Trata-se de notável esforço teórico que, guardadas as proporções necessárias,
têm afinidades muito significativas com o de Reinhard Bendix na sociologia norteamericana. Para dizer o mínimo, ambos os Autores partem da valorização da
perspectiva histórica presente na sociologia de Max Weber para criticar o uso ahistórico que a sociologia da modernização e do desenvolvimento estariam fazendo dos
seus conceitos, em especial na vertente funcionalista encimada por Talcott Parsons,
expresso no equívoco maior que seria tomar “tipos ideais” como generalizações
teóricas. E isso com o intuito precípuo de crítica às perspectivas teóricas disjuntivas
sobre “tradição” e “modernidade” e oferecer visões alternativas à sociologia, histórica
em ambos os casos, mas “comparada” no caso de Bendix (ainda que Franco estenda a
sua crítica também à sociologia do desenvolvimento de Gino Germani). Bastando
lembrar que, para corroborar a convergência sugerida, tal problemática que estrutura as
pesquisas da socióloga brasileira, ocupa toda a terceira parte de Construção nacional e
cidadania, de 1964, intitulada “Reavaliação dos conceitos de tradição e modernidade”
do sociólogo judeu alemão radicado nos Estados Unidos. É este, justamente, o segundo
elemento do contexto intelectual histórico-comparado que a pesquisa proposta procurará
dar conta, como ponto de chegada da formação da verte da “sociologia política” nela em
foco.
A obra sociológica de Maria Sylvia de Carvalho Franco constitui o ponto de
chegada mais consistente em termos teóricos do processo de formação da sociologia
política que tenho recuperado na pesquisa mais ampla e ainda em curso. Sua obra em
geral e suas formulações teóricas, em particular, não tem recebido atenção nas análises
da área do pensamento social e político brasileiro.

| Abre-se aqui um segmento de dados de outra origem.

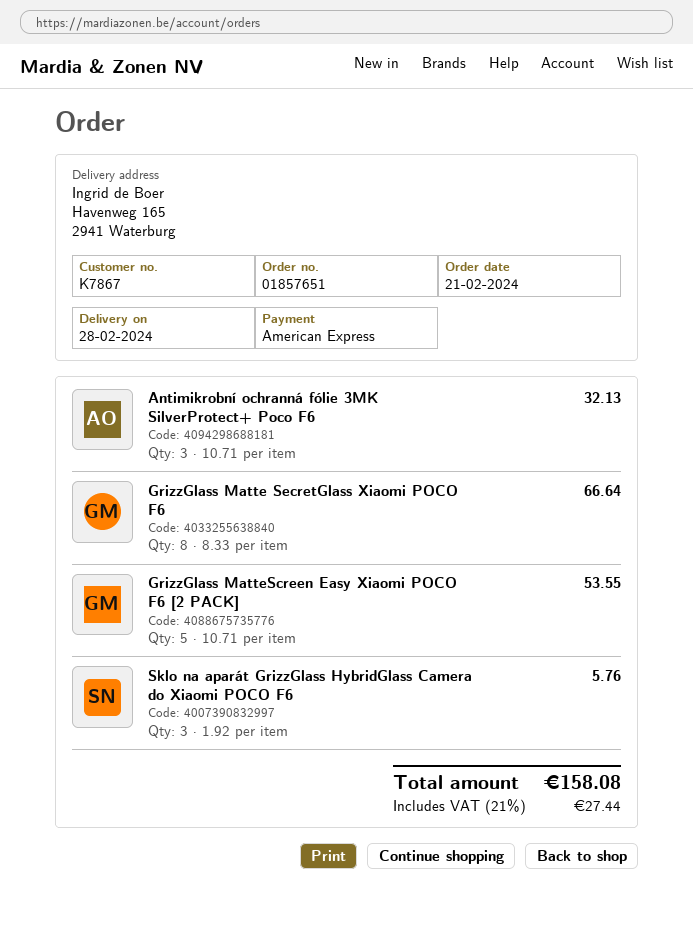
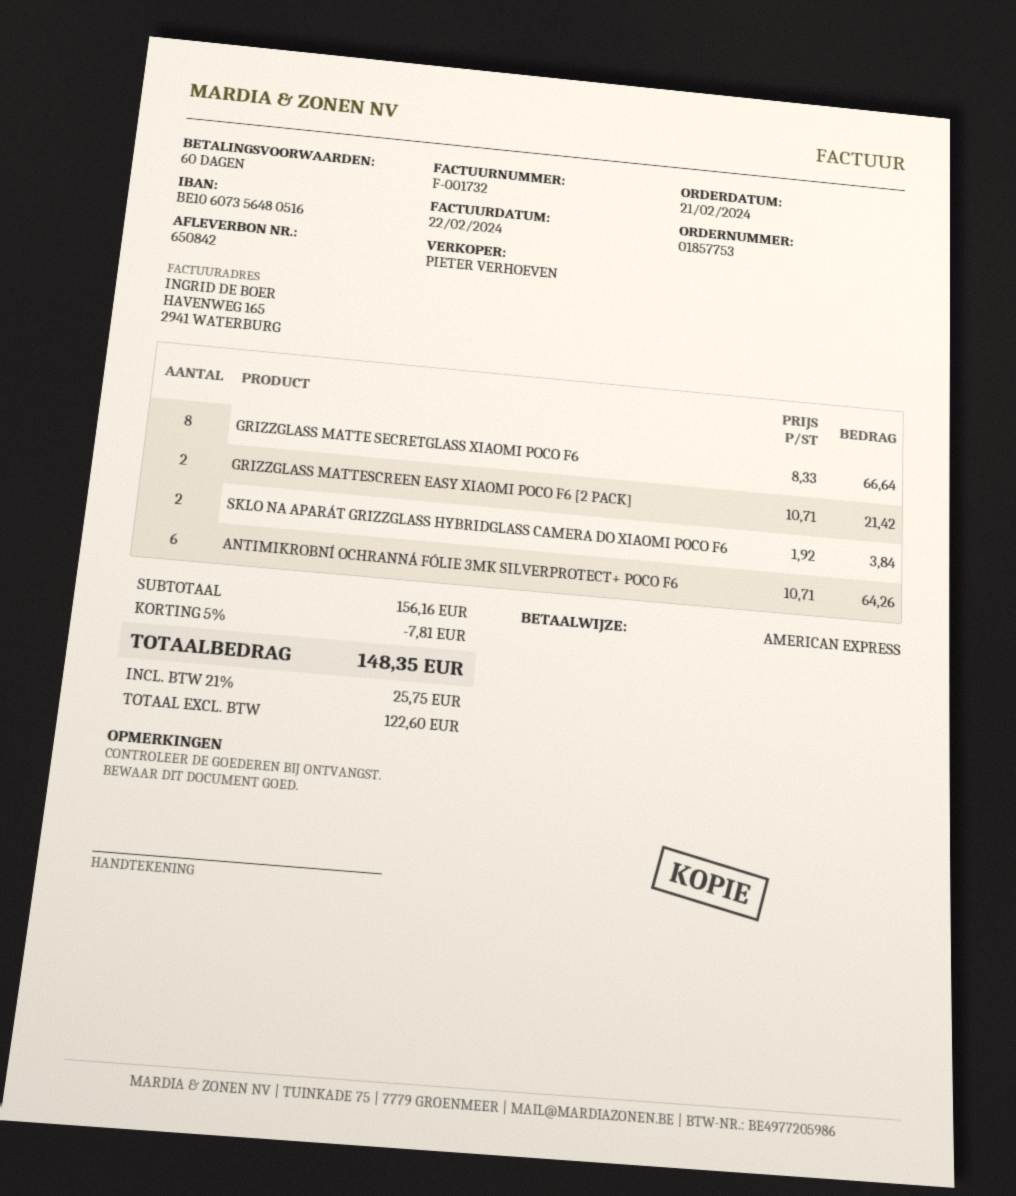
order number: 01857651 -> 01857753
Antimikrobní ochranná fólie 3MK SilverProtect+ Poco F6: 3 x 10.71 = 32.13 -> 6 x 10.71 = 64.26
GrizzGlass MatteScreen Easy Xiaomi POCO F6 [2 PACK]: 5 x 10.71 = 53.55 -> 2 x 10.71 = 21.42
Sklo na aparát GrizzGlass HybridGlass Camera do Xiaomi POCO F6: 3 x 1.92 = 5.76 -> 2 x 1.92 = 3.84
discount: none -> 5% = 7.81
tax: 21% = 27.44 -> 21% = 25.75
total: 158.08 -> 148.35

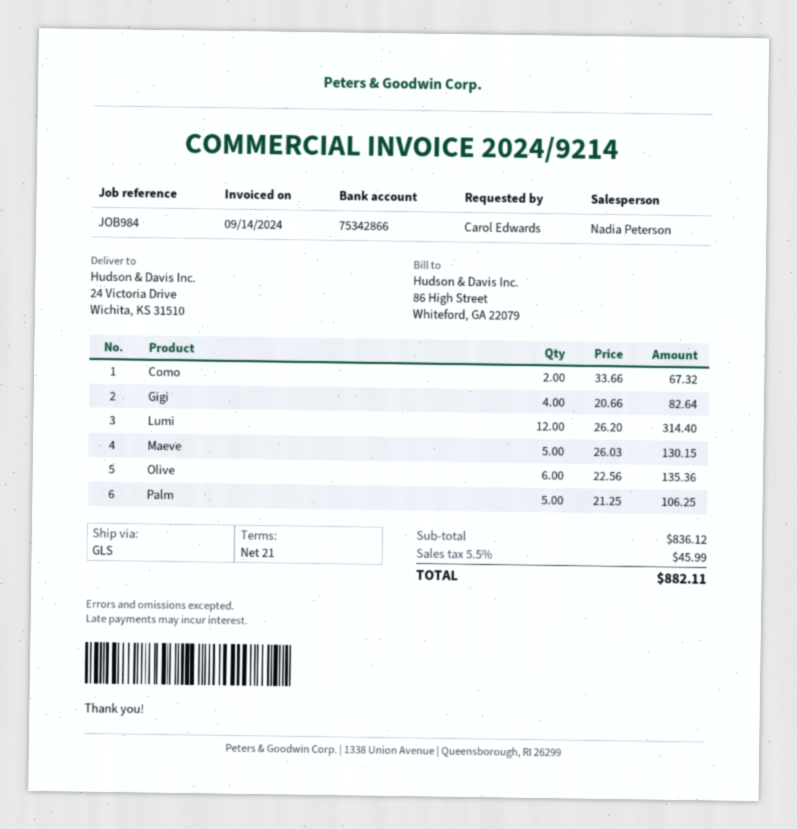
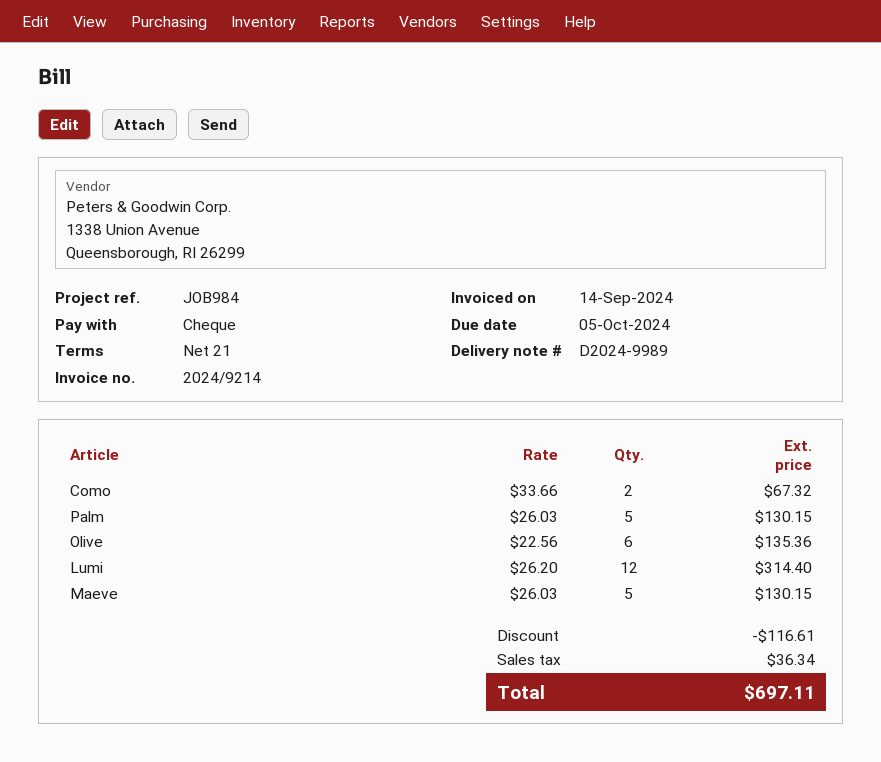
Gigi: 4 x 20.66 = 82.64 -> none
Palm: 5 x 21.25 = 106.25 -> 5 x 26.03 = 130.15
discount: none -> 116.61
tax: 45.99 -> 36.34
total: 882.11 -> 697.11

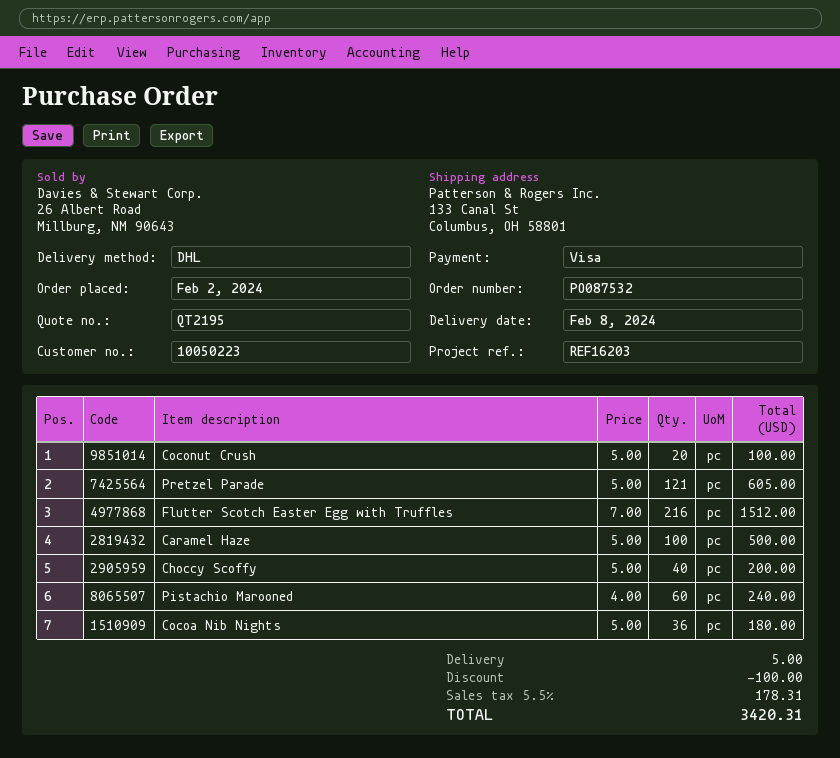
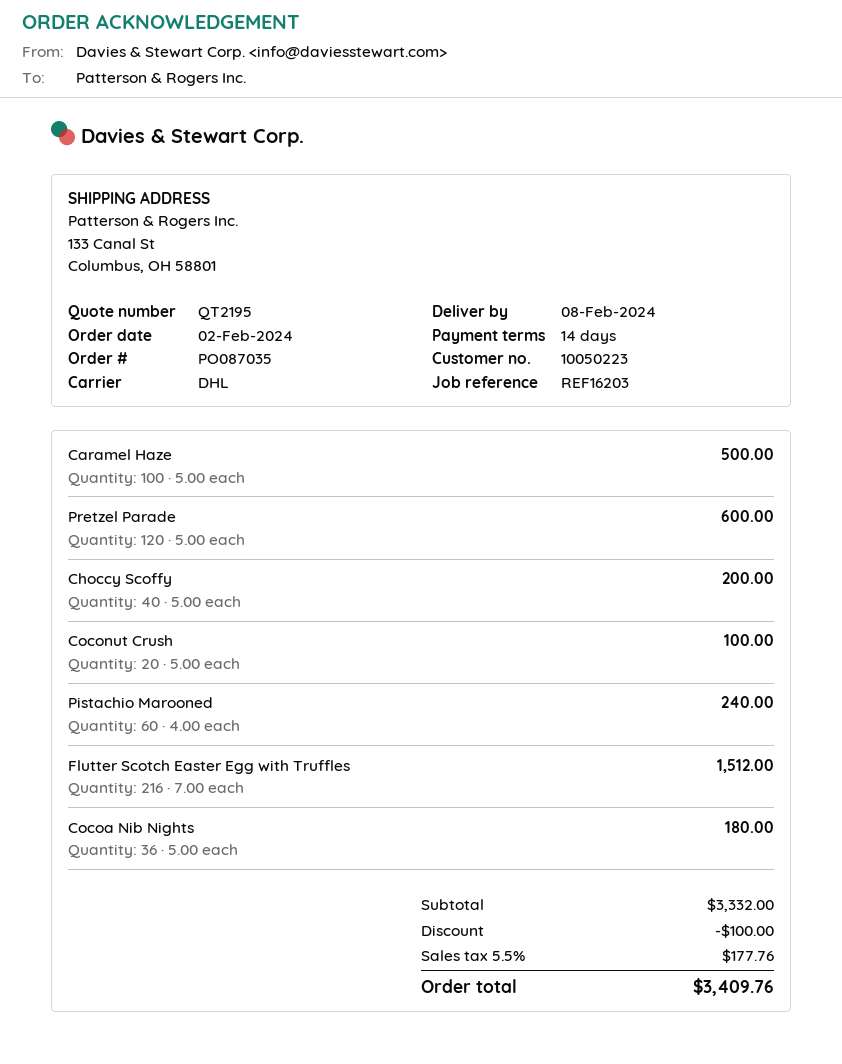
order number: PO087532 -> PO087035
Pretzel Parade: 121 x 5.00 = 605.00 -> 120 x 5.00 = 600.00
shipping: 5.00 -> none
tax: 5.5% = 178.31 -> 5.5% = 177.76
total: 3420.31 -> 3409.76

Mas, melhor pensado, a dimensão
propriamente teórica das obras em geral que compõem o acervo primário da área,
especialmente os ensaios de interpretação do Brasil e as pesquisas das gerações
pioneiras das ciências sociais institucionalizadas, se encontra, até o momento,
praticamente inexplorada. Em parte, talvez, como decorrência da compreensão da
dinâmica da vida intelectual brasileira, também ela marcada sistematicamente pela
recepção de ideias, como se essa inevitável “aclimatação intelectual” não pudesse
produzir formulações relevantes no plano propriamente teórico, ou interpelações às
premissas da sociologia clássica ou moderna. Ou ainda, talvez, pela persistência de
visões segundo as quais as ciências sociais, quando concebidas em acepção positivista e
orientadas para o mundo empírico, já deveriam ter solucionado as questões colocadas
pelas interpretações mais antigas. Dessa perspectiva, a pesquisa do pensamento social,
como a dos clássicos da sociologia em geral, constituiria, no máximo, um tipo de
conhecimento antiquário sem maior significação para a sociedade e para a as ciências
sociais contemporâneas. O presente trabalho inscreve-se numa proposta alternativa a
essa visão em grande medida assentada nas ciências sociais brasileiras.